Mais il y a une solution à ce problème… Reprenons notre analogie initiale, dans les années 96, quand le métier de concepteur-ergonome n’existait pas encore. A cette époque, on réunissait un créa, un développeur et un commercial dans une salle et on appelait un expérimenté (à l’époque celui qui avait 2 ans de pratique était le plus expérimente de l’agence) pour les aider à se comprendre entre eux. C’était donc une démarche de travail orchestrée par un senior expérimenté doué de grandes capacités d’écoute et de vulgarisation, bien avant de se transformer en métier cadré. 

Et c’est pareil pour le Creative Technologist. Vous pouvez, certes embaucher un CT sur sa gueule ou ses compétences (le 2e sera amplement plus utile), mais vous pouvez également, pourquoi pas, faire avec les moyens du bord. Vous avez certainement un développeur expérimenté qui s’amuse à créer des trucs que vous ne comprenez pas. Ou un créatif qui aime réaliser des choses en dehors de l’Illustrator de l’agence. Ou même, pourquoi pas, un commercial qui sait parler le créatif, le technique et le client.

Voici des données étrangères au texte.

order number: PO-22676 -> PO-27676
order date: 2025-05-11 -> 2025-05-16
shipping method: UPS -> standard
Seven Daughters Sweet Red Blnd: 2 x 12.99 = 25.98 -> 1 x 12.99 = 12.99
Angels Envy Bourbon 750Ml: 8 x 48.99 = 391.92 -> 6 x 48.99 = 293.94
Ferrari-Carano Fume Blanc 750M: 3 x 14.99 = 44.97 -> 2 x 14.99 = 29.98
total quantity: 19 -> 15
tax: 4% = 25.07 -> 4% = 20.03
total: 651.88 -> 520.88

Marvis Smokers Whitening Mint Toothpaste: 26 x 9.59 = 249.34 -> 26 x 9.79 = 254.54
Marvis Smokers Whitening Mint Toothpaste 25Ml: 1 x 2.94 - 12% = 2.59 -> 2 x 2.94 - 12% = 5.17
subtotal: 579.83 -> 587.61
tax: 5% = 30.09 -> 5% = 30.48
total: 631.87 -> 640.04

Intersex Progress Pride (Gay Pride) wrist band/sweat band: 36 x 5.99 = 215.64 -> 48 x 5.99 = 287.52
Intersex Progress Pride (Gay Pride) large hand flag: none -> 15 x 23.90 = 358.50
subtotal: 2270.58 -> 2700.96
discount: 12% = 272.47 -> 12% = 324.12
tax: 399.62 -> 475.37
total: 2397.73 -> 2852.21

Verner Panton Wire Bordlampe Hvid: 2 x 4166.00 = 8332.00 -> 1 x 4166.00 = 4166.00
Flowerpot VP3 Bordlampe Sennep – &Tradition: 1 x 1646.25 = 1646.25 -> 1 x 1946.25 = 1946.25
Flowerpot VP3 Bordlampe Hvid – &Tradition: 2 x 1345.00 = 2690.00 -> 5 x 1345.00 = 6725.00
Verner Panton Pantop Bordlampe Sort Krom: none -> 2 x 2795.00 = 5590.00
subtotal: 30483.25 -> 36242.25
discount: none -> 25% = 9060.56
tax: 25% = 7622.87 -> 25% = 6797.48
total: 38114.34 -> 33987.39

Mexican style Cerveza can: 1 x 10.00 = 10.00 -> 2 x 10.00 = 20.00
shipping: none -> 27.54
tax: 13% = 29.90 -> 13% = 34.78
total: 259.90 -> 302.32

VOus avez ces profils en stock ? Capitalisez sur eux pour animer cette démarche Creative Technologist. Le seul prérequis indispensable étant leur véritable volonté d’écoute et de vulgarisation. Car si ils gardent leurs infos et leurs idées pour eux, ils seront mauvais Creative Tech. Mais sinon, au fur et à mesure des projets sur lesquels vous appliquerez cette démarche, vous verrez peut-être se construire ce nouveau métier au sein de votre agence ou votre annonceur, ce métier de Creative Technologist qui ressemblera de façon à votre agence, ou à votre marque. Comme les concepteurs avaient dans les années 90 la marque des agences où ils travaillaient.

Auto-PROMO: et si vous êtes vraiment dépassé par tout ça (et que vous avez des sous), appelez ma boite, on vous expliquera.

  • Sylvain Maretto

    Ze perle rare.

  • Il faut distinguer compétences et connaissances. Je pense que le CT doit avoir toutes les connaissances possibles. Quand aux compétences, il sera obligé d’en acquérir pour être capable de mettre en pratique ses connaissances sans faire brûler sa baraque.
    Si tu as un CT qui ne fait que du 2D, il ne pourra pas imaginer des solutions en internet des objets.
    Si tu as un CT qui ne fait que de la création électronique, il ne pourra pas imaginer un service basé sur des API intéressantes.
    Donc le CT est un mix de tout ça. Quelqu’un qui s’intéresse à tout, qui teste tout pour en saisir les possibilités.
    C’est mon point de vue.

  • Sylvain Maretto

    Question du jour.

    Quel type de compétences dev faut-il avoir pour être crédible sur la technologie. Du simple 2d d’écran (Html, css, JS et PHP) ou faut-il plutôt être capable d’aller mettre les doigts dans les API des autres plateformes voire « d’objets » tels que les drones, un kinect, du processing et du arduino ? Vous avez bien du aborder ce sujet là je suppose.